Мы с тобой поменялись ролями, раньше ты никогда не просыпала, говорит Номи, на дворе День Всех Святых, она только что громко постучала мне в окно, я вскочила, со слипающимися глазами открыла раму, почему не позвонила? Я звонила, говорит Номи, но ты, судя по всему, не слышала, я быстро надеваю брюки, пуловер, открываю дверь, пальцами приглаживаю волосы, мы с Номи обнимаемся, ну, заходи же, и садимся на кухне, вот, это мама прислала, она лезет в сумку, маринованные огурцы, колбаса с перцем, сало с чесноком, лапша, акациевый мед, маковый и творожный штрудель, все остальное я отказалась брать, а мама сдалась, только когда я ей сказала, что все равно скоро снова тебя навещу, как живешь-то? – спрашивает Номи. Язык у меня еще не проснулся, отвечаю я, а кофе кончился, подожди, я умоюсь, и посидим где-нибудь в кафе, хоть за углом, о’кей?

«Эль Зак», так называется кафе, держат его испанцы, супружеская пара с тремя детьми; мы с Номи входим, взглядом ищем свободные места, усаживаемся, заказываем два двойных эспрессо, рассматриваем обстановку, мебель, наши взгляды притягивает кофеварка, ручки, не автомат! Тут же определяем, хорошая ли вентиляция, что написано в меню и на карте вин, а ты видела, сколько стоит капучино? – да, на пятьдесят раппов дороже, чем у нас; и, конечно, оцениваем, вкусный ли кофе, и если вкусный, то кто поставщик – погружаемся в мир, который давно уже стал для нас общим, – ну что, проснулась? – спрашивает Номи, когда мы, выпив кофе, расплачиваемся, да! Мы встаем, помахав на прощание супругам, и, выйдя за дверь, задерживаемся на секунду, посмотреть часы работы, рабочий день у них длинный, переглядываемся мы, арендная плата наверняка огромная! Мы с Номи переходим Вестштрассе, разглядываем витрину стекольщика, цокаем языком, как рискованно расположен хрупкий товар, хозяин, видно, был прежде канатоходцем, говорю я, и мы идем дальше, я показываю Номи все, что уже успела открыть в окрестностях; прекрасный детский сад, антикварную лавку на Идаплац, которую держит скупой на слова, но любезный чех, лавку биопродуктов, в которой есть все, хотя она совсем крошечная, в цветочной лавке на Берташтрассе покупаем букет осенних цветов, идем дальше, вверх по Берташтрассе, я показываю направо, на школу Эмтлер, где во время выборов устанавливают урны для голосования, Номи на мгновение замедляет шаг, поднимает взгляд на ноябрьское небо, голубой ноябрьский день, говорит она, какая чудесная неожиданность, мы идем дальше, проходим мимо японских вишен, сворачиваем направо, на Гольдбруннерштрассе, еще несколько шагов, и мы на месте.

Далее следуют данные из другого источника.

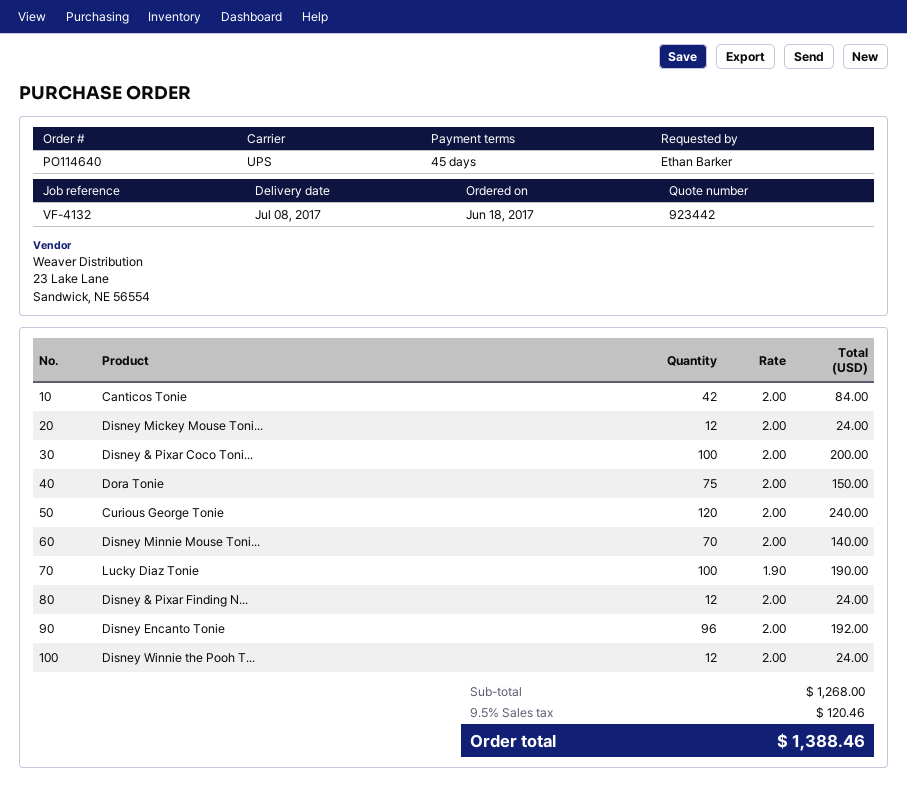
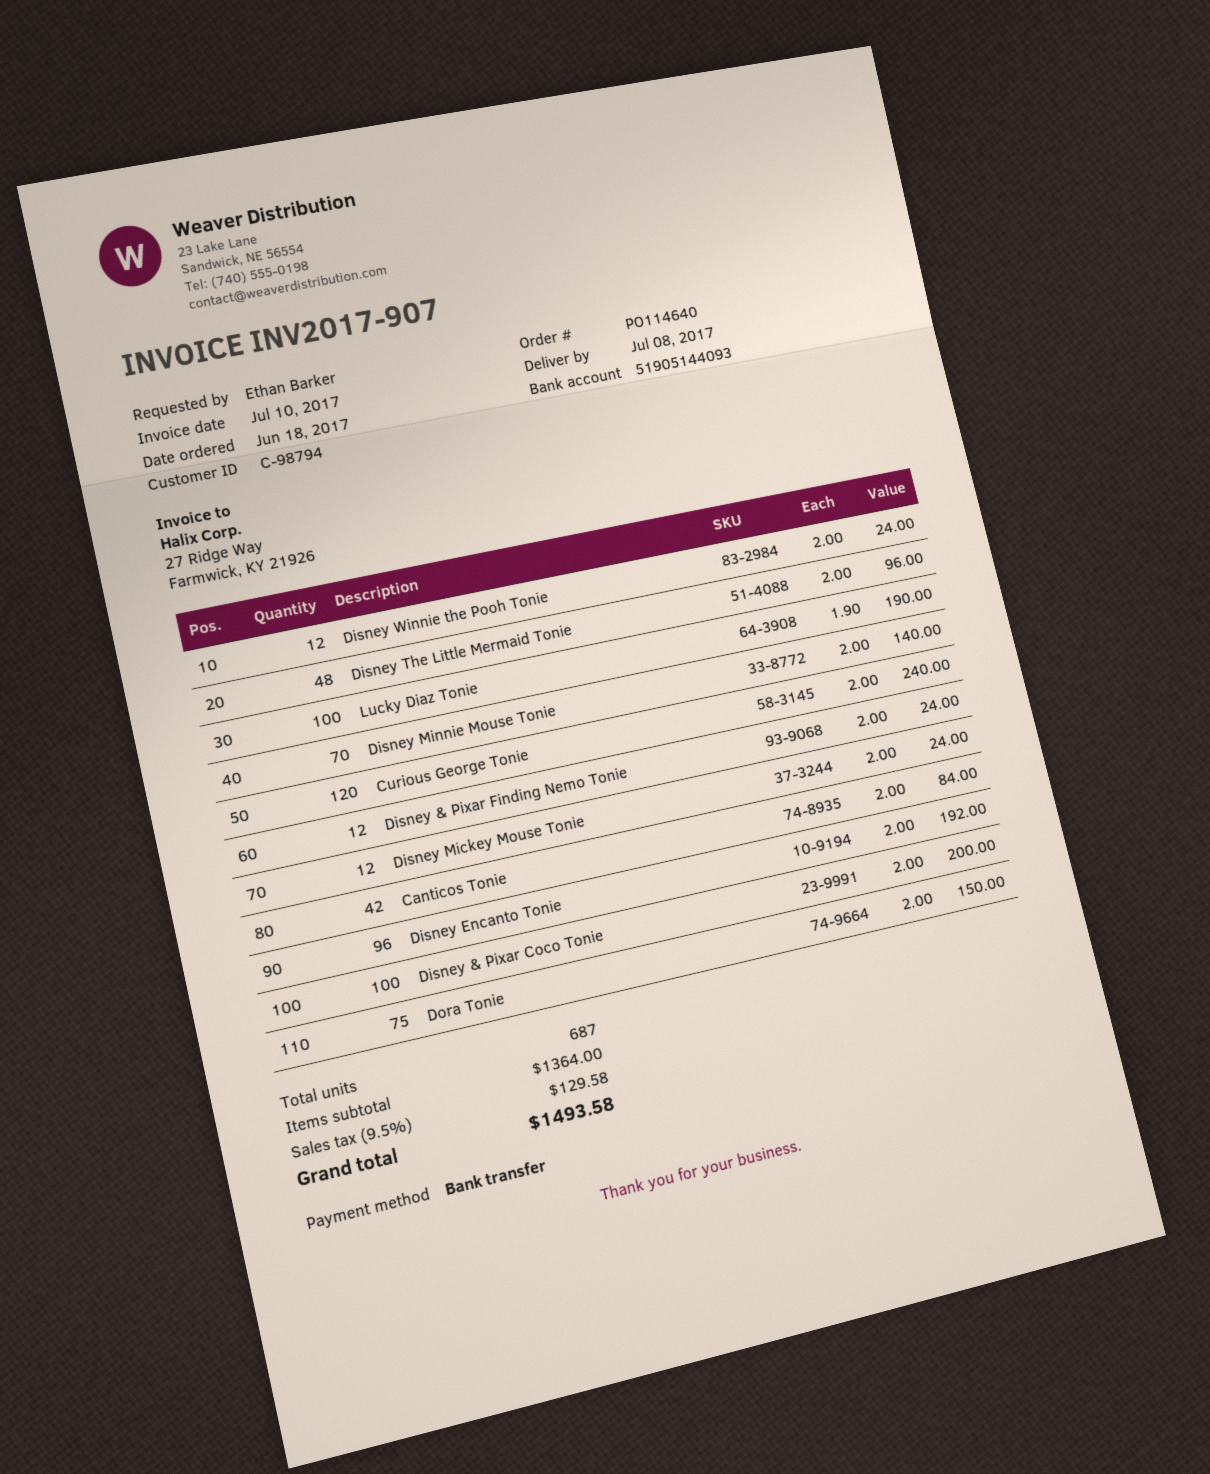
Disney The Little Mermaid Tonie: none -> 48 x 2.00 = 96.00
subtotal: 1268.00 -> 1364.00
tax: 9.5% = 120.46 -> 9.5% = 129.58
total: 1388.46 -> 1493.58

Я сама никогда бы до этого не додумалась; Номи позвонила мне, чтобы сообщить: каждый День Всех Святых она будет заходить за мной, потому что ее друг рассказывал, что на кладбище Зильфельд есть братская могила, и там, у этого, можно сказать, коммунального погребения, мы в память о наших умерших близких можем положить цветы; вместо того чтобы в этот день прятать друг от друга глаза, мы сделаем все, что положено; кроме того, неизвестно, долго ли мы еще не сможем поехать в Воеводину, и я, держа в руке телефонную трубку, какое-то мгновение даже не знала, правильно ли я поняла Номи, ты слышишь?

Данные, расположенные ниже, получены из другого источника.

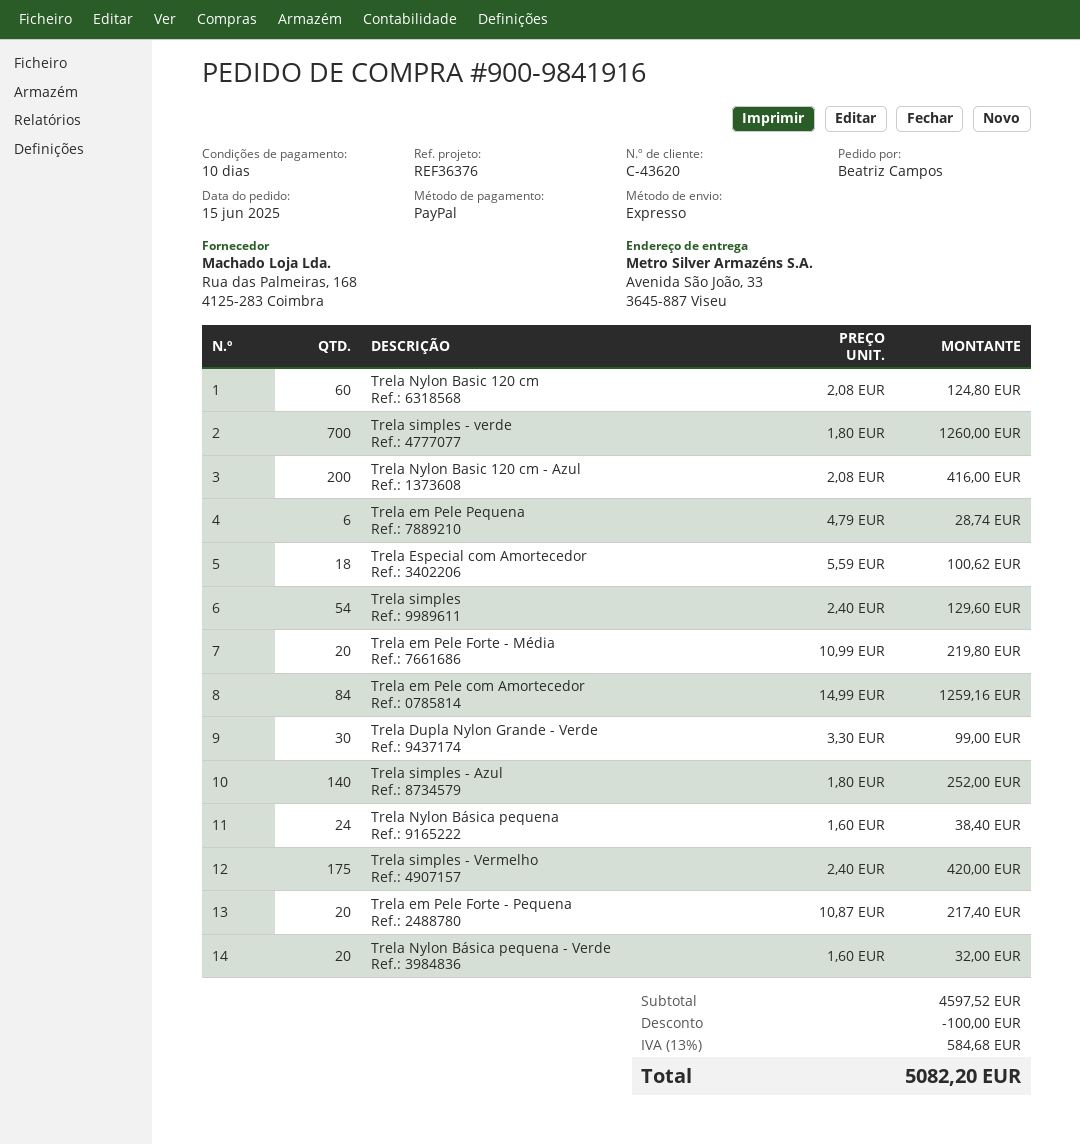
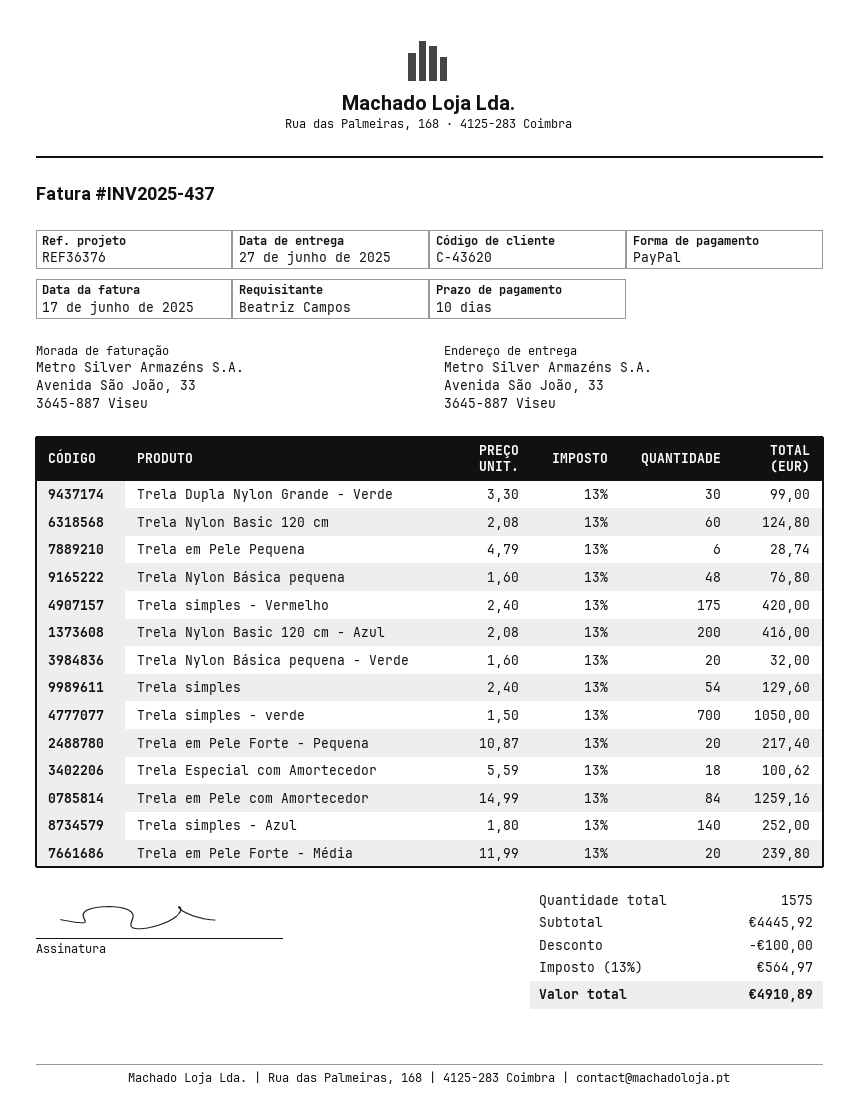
Trela simples - verde: 700 x 1.80 = 1260.00 -> 700 x 1.50 = 1050.00
Trela em Pele Forte - Média: 20 x 10.99 = 219.80 -> 20 x 11.99 = 239.80
Trela Nylon Básica pequena: 24 x 1.60 = 38.40 -> 48 x 1.60 = 76.80
subtotal: 4597.52 -> 4445.92
tax: 13% = 584.68 -> 13% = 564.97
total: 5082.20 -> 4910.89

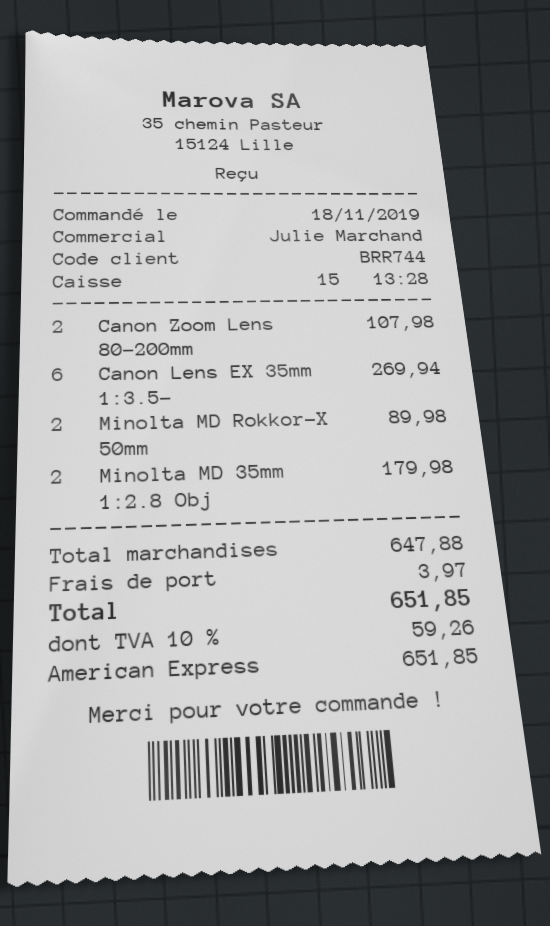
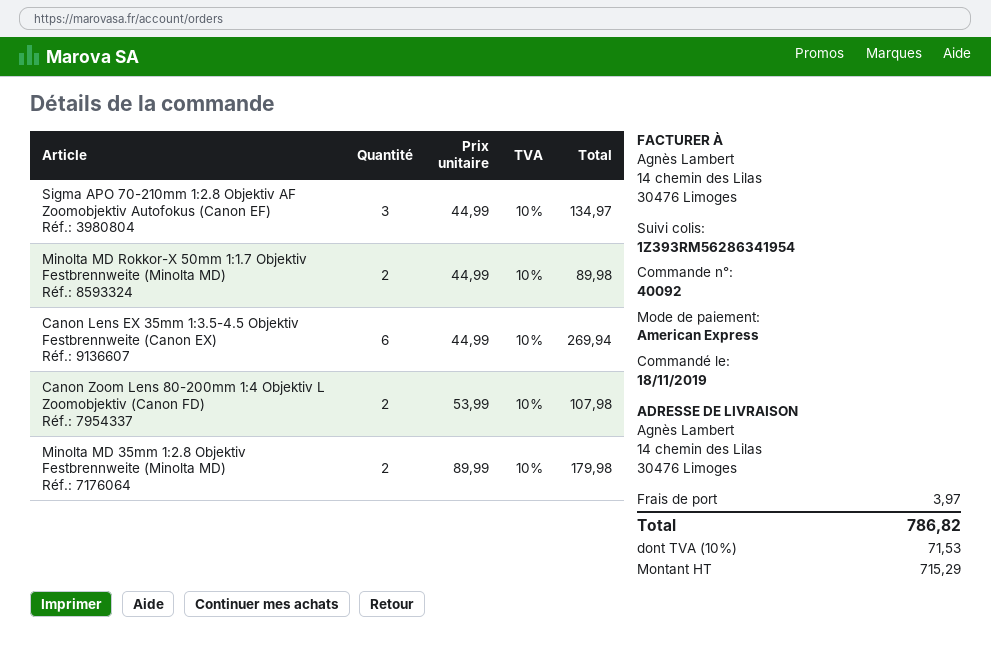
Sigma APO 70-210mm 1:2.8 Objektiv AF Zoomobjektiv Autofokus (Canon EF): none -> 3 for 134.97
tax: 10% = 59.26 -> 10% = 71.53
total: 651.85 -> 786.82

Мы прошли по кладбищу Зильфельд, большому, просторному и такому красивому, поглазели на привольно растущие деревья; с огромных дубов, платанов и каштанов уже облетела листва, а вот шеренга изящных березок, мы увидели даже несколько гинкго, их золотисто-желтые листья окаймляли посыпанную щебнем дорожку; пока мы шли к братской могиле, мы набрали охапку цветных чудес, которые падают с деревьев как раз тогда, когда они красивее всего, и вместе с цветами возложили их на могилу; в этот голубой ноябрьский день мы вспоминали наших умерших близких, наших теток и дядьев, наших дедов, которых мы и знать-то не могли, матушкину мать, папуци, и мы спели песню вам, мамика, и от вашего имени попросили, чтобы живые не умирали раньше времени.